_EXERCISE INSTRUCTIONS_
Could you reproduce the lines below from the one with "left:395px; top:55px; width:192px;" through the one with "display:flex; align-items:center; gap:4px;"? Keep both ends and add nothing.

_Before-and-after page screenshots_

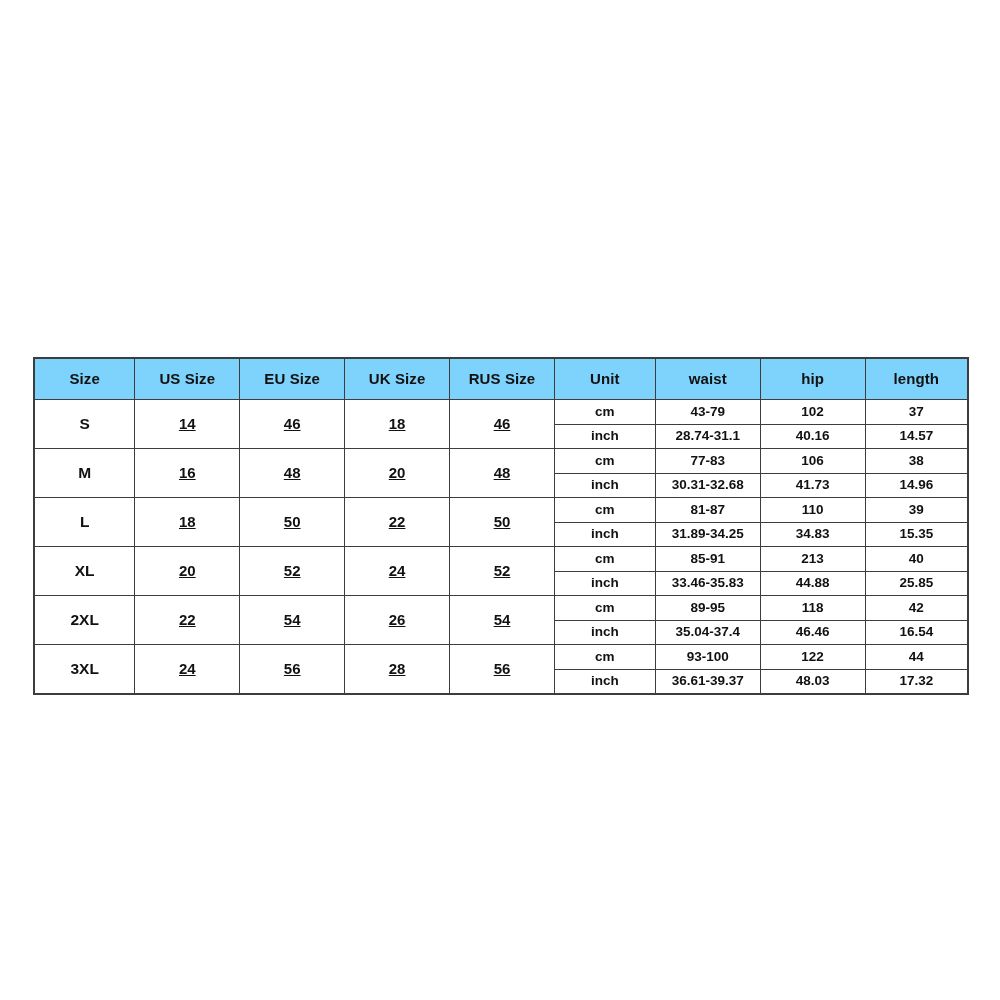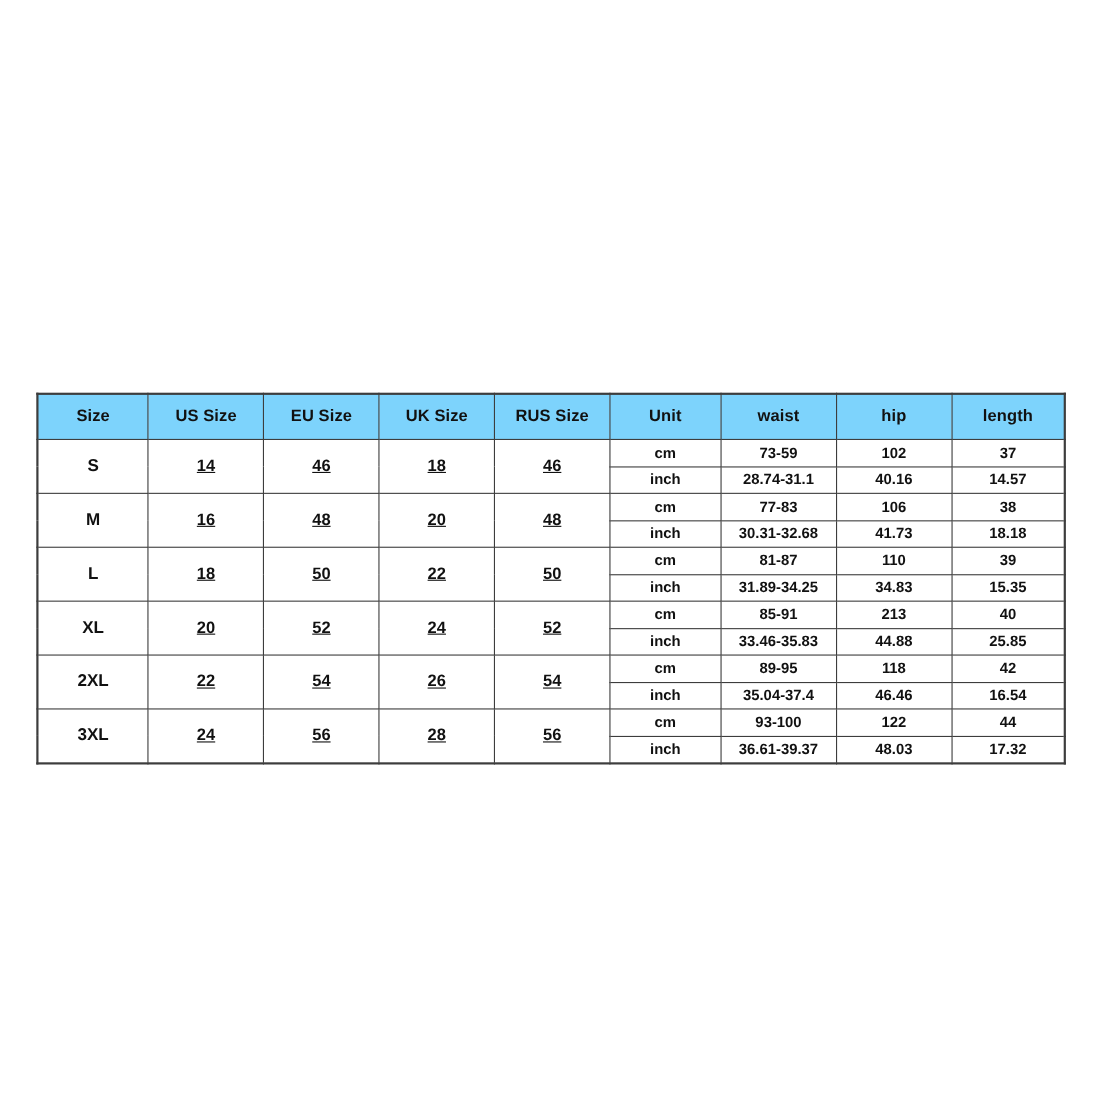--- a/index.html
+++ b/index.html
@@ -100,21 +100,21 @@
     </thead>
     <tbody>
 
       <tr>
         <td class="size-cell" rowspan="2">S</td>
         <td class="num-cell" rowspan="2">14</td>
         <td class="num-cell" rowspan="2">46</td>
         <td class="num-cell" rowspan="2">18</td>
         <td class="num-cell" rowspan="2">46</td>
         <td class="unit-cell">cm</td>
-        <td class="meas-cell">73-59</td>
+        <td class="meas-cell">43-79</td>
         <td class="meas-cell">102</td>
         <td class="meas-cell">37</td>
       </tr>
       <tr>
         <td class="unit-cell">inch</td>
         <td class="meas-cell">28.74-31.1</td>
         <td class="meas-cell">40.16</td>
         <td class="meas-cell">14.57</td>
       </tr>
 
@@ -126,21 +126,21 @@
         <td class="num-cell" rowspan="2">48</td>
         <td class="unit-cell">cm</td>
         <td class="meas-cell">77-83</td>
         <td class="meas-cell">106</td>
         <td class="meas-cell">38</td>
       </tr>
       <tr>
         <td class="unit-cell">inch</td>
         <td class="meas-cell">30.31-32.68</td>
         <td class="meas-cell">41.73</td>
-        <td class="meas-cell">18.18</td>
+        <td class="meas-cell">14.96</td>
       </tr>
 
       <tr>
         <td class="size-cell" rowspan="2">L</td>
         <td class="num-cell" rowspan="2">18</td>
         <td class="num-cell" rowspan="2">50</td>
         <td class="num-cell" rowspan="2">22</td>
         <td class="num-cell" rowspan="2">50</td>
         <td class="unit-cell">cm</td>
         <td class="meas-cell">81-87</td>

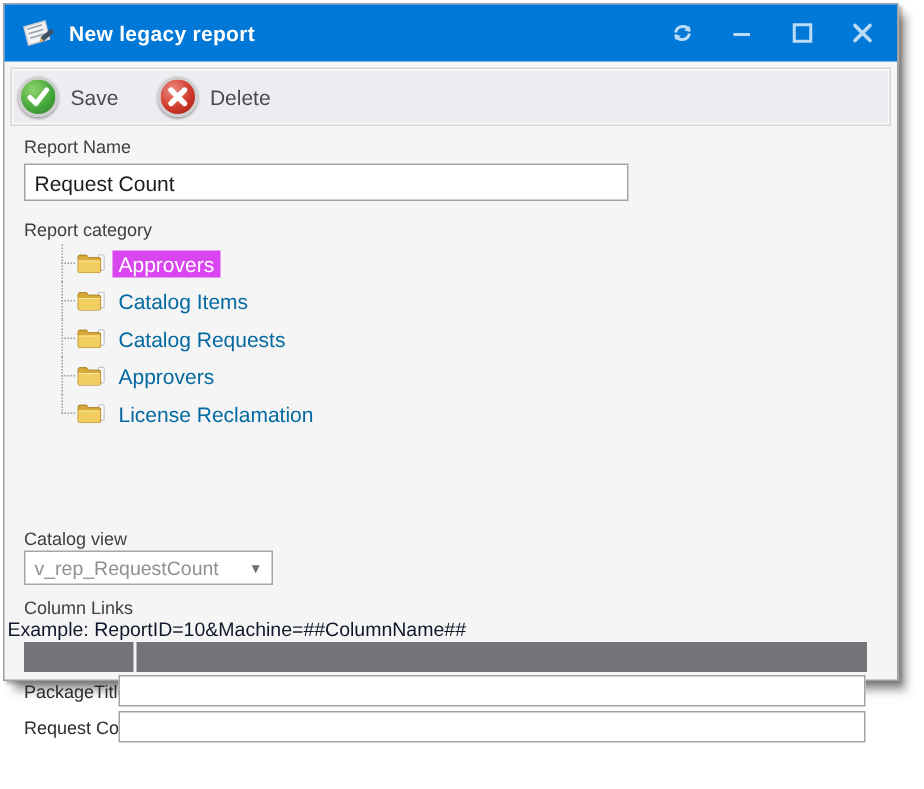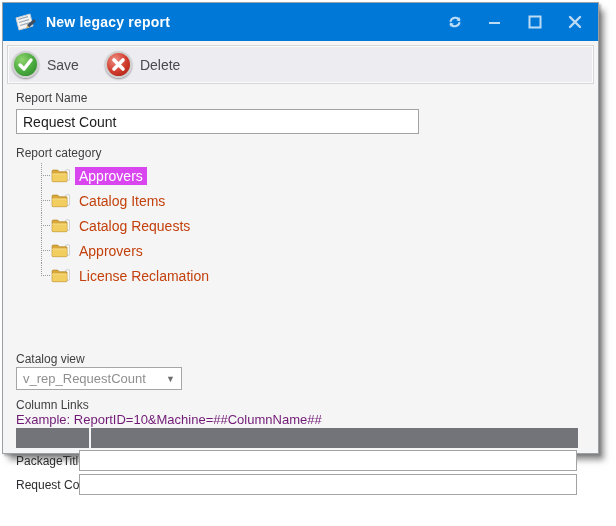--- a/index.html
+++ b/index.html
@@ -43,31 +43,31 @@
                 font-family:"Liberation Sans","DejaVu Sans",sans-serif; }
   #reportNameInput { left:13px; top:106px; width:403px; height:25px; }
 
   
   .tree { position:absolute; left:13px; top:160px; width:300px; }
   .tree-item { position:relative; height:25px; display:flex; align-items:center; padding-left:26px; }
   .tree-item .vline { position:absolute; left:25px; top:0; bottom:0; border-left:1px dotted #9b9b9b; }
   .tree-item.last .vline { bottom:12px; }
   .tree-item .hline { position:absolute; left:25px; top:12px; width:9px; border-top:1px dotted #9b9b9b; }
   .folder { width:19px; height:15px; margin:0 5px 0 9px; flex:0 0 auto; }
-  .tree-label { font-size:14px; color:#c2410c; padding:1px 4px; white-space:nowrap; }
+  .tree-label { font-size:14px; color:#0369a1; padding:1px 4px; white-space:nowrap; }
   .tree-item.selected .tree-label { background:#d946ef; color:#ffffff; }
 
   
   .dropdown { position:absolute; left:13px; top:364px; width:166px; height:23px;
               background:#ffffff; border:1px solid #a6a6a6; display:flex; align-items:center;
               padding:0 6px; cursor:pointer; }
   .dropdown .dd-value { flex:1; font-size:13px; color:#8f8f8f; overflow:hidden; white-space:nowrap; }
   .dropdown .dd-arrow { font-size:9px; color:#6e6e6e; }
 
-  .example { position:absolute; left:13px; top:409px; font-size:13px; color:#701a75; }
+  .example { position:absolute; left:2px; top:409px; font-size:13px; color:#0f172a; }
 
   
   .grid-header { position:absolute; top:425px; height:20px; background:#73737a; }
   .grid-header.c1 { left:13px; width:73px; }
   .grid-header.c2 { left:88px; width:487px; }
   .grid-row-label { position:absolute; left:13px; font-size:12px; color:#2c2c2e; }
   .grid-input { left:76px; width:498px; height:21px; font-size:13px; }
   #colInput0 { top:447px; } #colInput1 { top:471px; }
   #colLabel0 { top:451px; } #colLabel1 { top:475px; }
 </style>

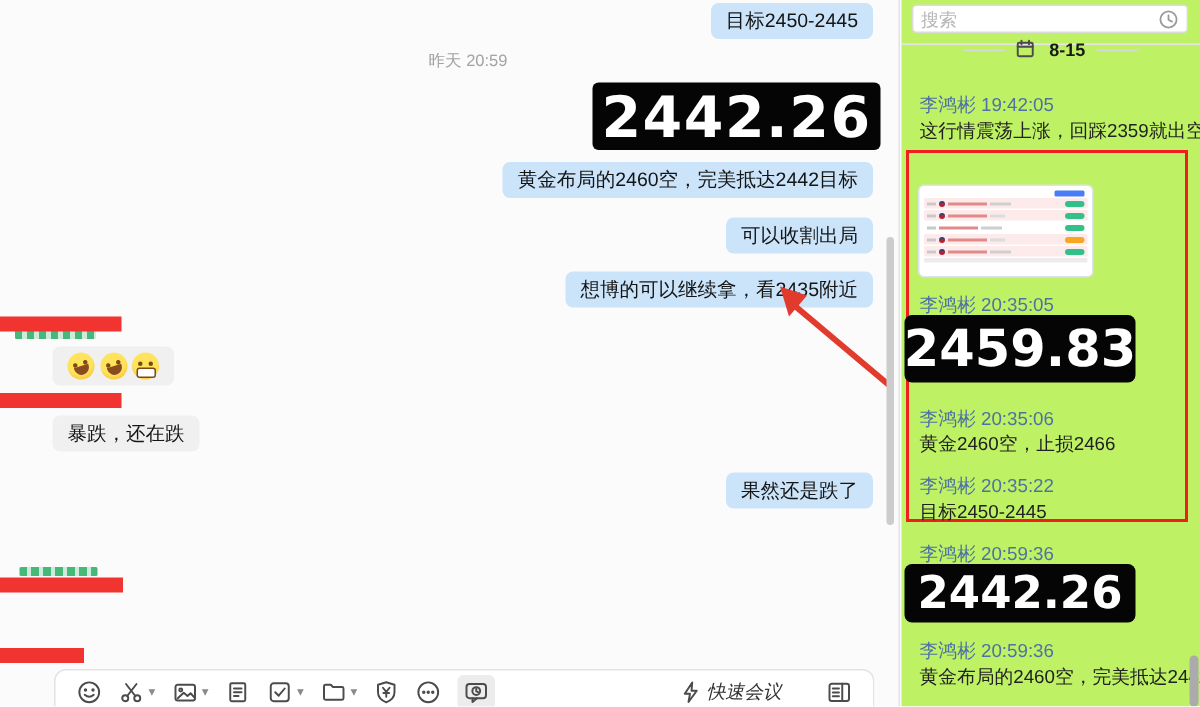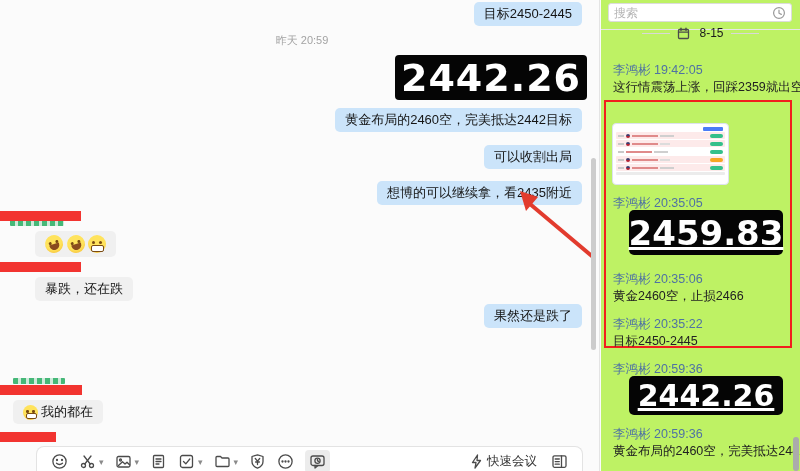--- a/index.html
+++ b/index.html
@@ -2,21 +2,21 @@
 <html><head>
 <meta charset="utf-8">
 <style>
   * { margin:0; padding:0; box-sizing:border-box; }
   html,body { width:800px; height:471px; overflow:hidden; }
   body { font-family:"Liberation Sans","DejaVu Sans",sans-serif; }
   #app { position:relative; width:800px; height:471px; background:#fbfbfb; overflow:hidden; }
 
   
   #chat { position:absolute; left:0; top:0; width:600px; height:471px; background:#fbfbfb; border-right:1px solid #e4e4e4; }
-  .time-divider { position:absolute; left:2px; width:600px; text-align:center; font-size:11px; color:#a3a3a3; }
+  .time-divider { position:absolute; left:12px; width:600px; text-align:center; font-size:11px; color:#a3a3a3; }
   .bubble { position:absolute; font-size:13px; line-height:16px; padding:4px 10px; border-radius:5px; color:#151515; white-space:nowrap; }
   .sent { background:#cbe4fa; right:17px; }
   .recv { background:#f0f0f0; left:35px; }
   .price-img { position:absolute; background:#050505; color:#fff; font-family:"DejaVu Sans",sans-serif; font-weight:bold; display:flex; align-items:center; justify-content:center; border-radius:4px; }
   #chat-price { left:395px; top:55px; width:192px; height:45px; font-size:38px; letter-spacing:1px; }
   .redbar { position:absolute; background:#f23430; height:10px; }
   .green-sliver { position:absolute; height:6px; background:repeating-linear-gradient(90deg,#46b878 0 5px,rgba(70,184,120,.25) 5px 8px); border-radius:1px; }
   .scroll-thumb { position:absolute; background:#cccccc; border-radius:3px; }
 
   
@@ -34,41 +34,41 @@
   .emoji.sm.grin::after { left:2.5px; top:8px; width:9px; height:4px; }
 
   
   #input-card { position:absolute; left:36px; top:446px; width:547px; height:30px; background:#ffffff;
                 border:1px solid #e3e3e3; border-bottom:none; border-radius:8px 8px 0 0;
                 display:flex; align-items:center; padding:0 14px; }
   .tool { display:flex; align-items:center; gap:3px; margin-right:11px; color:#4b4b4b; }
   .tool svg { display:block; }
   .caret { font-size:9px; color:#8a8a8a; }
   .tool.hl { background:#ececec; border-radius:4px; padding:3px 4px; margin-right:0; }
-  #toolbar-right { margin-left:auto; display:flex; gap:14px; }
+  #toolbar-right { margin-left:auto; display:flex; gap:30px;font-style:italic; }
   #quick-meeting { display:flex; align-items:center; gap:4px; font-size:12.5px; color:#333; }
 
   
   #arrow-svg { position:absolute; left:508px; top:184px; width:96px; height:84px; pointer-events:none; }
 
   
   #panel { position:absolute; left:601px; top:0; width:199px; height:471px; background:#bef264; }
   #search-box { position:absolute; left:7px; top:3px; width:184px; height:19px; background:#fff;
                 border:1px solid #dcdcdc; border-radius:3px; display:flex; align-items:center; padding:0 5px; }
   #search-box input { border:none; outline:none; flex:1; font-size:12px; color:#333; background:transparent; min-width:0;
                 font-family:"Liberation Sans","DejaVu Sans",sans-serif; }
   #search-box input::placeholder { color:#b5b5b5; }
   #panel-divider { position:absolute; left:0; top:29px; width:199px; height:1px; background:#e6e6e6; }
   .date-row { position:absolute; left:0; top:26px; width:199px; display:flex; align-items:center; justify-content:center; gap:7px; }
   .date-row .dline { width:28px; height:1px; background:#d8d8d8; }
-  .date-row .dtext { font-size:12px; font-weight:normal; color:#1a1a1a; display:flex; align-items:flex-end; gap:9px; }
+  .date-row .dtext { font-size:12px; font-weight:bold; color:#1a1a1a; display:flex; align-items:flex-start; gap:9px; }
   .entry-head { position:absolute; left:12px; font-size:12.5px; color:#4f72a3; white-space:nowrap; }
   .entry-text { position:absolute; left:12px; font-size:12.5px; color:#222; white-space:nowrap; }
-  .panel-price { position:absolute; left:28px; background:#050505; color:#fff; font-family:"DejaVu Sans",sans-serif;
-                 font-weight:bold; display:flex; align-items:center; justify-content:center; border-radius:5px;text-decoration:underline; }
+  .panel-price { position:absolute; left:2px; background:#050505; color:#fff; font-family:"DejaVu Sans",sans-serif;
+                 font-weight:bold; display:flex; align-items:center; justify-content:center; border-radius:5px; }
   #red-box { position:absolute; left:3px; top:100px; width:188px; height:248px; border:2px solid #f11e1e; }
 
   
   #thumb { position:absolute; left:11px; top:123px; width:117px; height:62px; background:#fff;
            border:1px solid #dde2ee; border-radius:4px; padding:3px 3px 2px; }
   #thumb .t-top { height:4px; position:relative; margin-bottom:1px; }
   #thumb .t-top .btn { position:absolute; right:2px; top:0; width:20px; height:4px; background:#4a7cf7; border-radius:1px; }
   .trow { height:7px; display:flex; align-items:center; gap:2px; padding:0 2px; margin-bottom:1px; border-radius:1px; }
   .trow.pink { background:#fdeaea; }
   .trow .idx { width:6px; height:2px; background:#c9c9c9; }
@@ -113,29 +113,26 @@
     <div class="bubble recv" style="top:231px;">
       <span class="emoji rofl"></span>
       <span class="emoji rofl"></span>
       <span class="emoji grin"></span>
     </div>
 
     <div class="redbar" style="left:0; top:262px; width:81px;"></div>
 
     <div class="bubble recv" style="top:277px;">暴跌，还在跌</div>
 
-    <div class="bubble sent" style="top:304px;">果然还是跌了</div>
+    <div class="bubble sent" style="top:315px;">果然还是跌了</div>
 
 
     <div class="green-sliver" style="left:13px; top:378px; width:52px;"></div>
     <div class="redbar" style="left:0; top:385px; width:82px;"></div>
 
-    <div class="bubble recv" style="top:400px; left:13px;">
-      <span class="emoji grin sm"></span><span>我的都在</span>
-    </div>
 
     <div class="redbar" style="left:0; top:432px; width:56px;"></div>
 
     <div class="scroll-thumb" style="left:591px; top:158px; width:5px; height:192px;"></div>
 
     <div id="input-card">
       <span class="tool">
         <svg class="icon" width="17" height="17" viewBox="0 0 17 17">
           <circle cx="8.5" cy="8.5" r="6.6"></circle>
             <circle cx="6" cy="7" r="0.5" fill="#4b4b4b"></circle>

_OUTPUT OF THE TASK_
   #chat-price { left:395px; top:55px; width:192px; height:45px; font-size:38px; letter-spacing:1px; }
   .redbar { position:absolute; background:#f23430; height:10px; }
   .green-sliver { position:absolute; height:6px; background:repeating-linear-gradient(90deg,#46b878 0 5px,rgba(70,184,120,.25) 5px 8px); border-radius:1px; }
   .scroll-thumb { position:absolute; background:#cccccc; border-radius:3px; }
 
   
@@ -34,41 +34,41 @@
   .emoji.sm.grin::after { left:2.5px; top:8px; width:9px; height:4px; }
 
   
   #input-card { position:absolute; left:36px; top:446px; width:547px; height:30px; background:#ffffff;
                 border:1px solid #e3e3e3; border-bottom:none; border-radius:8px 8px 0 0;
                 display:flex; align-items:center; padding:0 14px; }
   .tool { display:flex; align-items:center; gap:3px; margin-right:11px; color:#4b4b4b; }
   .tool svg { display:block; }
   .caret { font-size:9px; color:#8a8a8a; }
   .tool.hl { background:#ececec; border-radius:4px; padding:3px 4px; margin-right:0; }
-  #toolbar-right { margin-left:auto; display:flex; gap:14px; }
+  #toolbar-right { margin-left:auto; display:flex; gap:30px;font-style:italic; }
   #quick-meeting { display:flex; align-items:center; gap:4px; font-size:12.5px; color:#333; }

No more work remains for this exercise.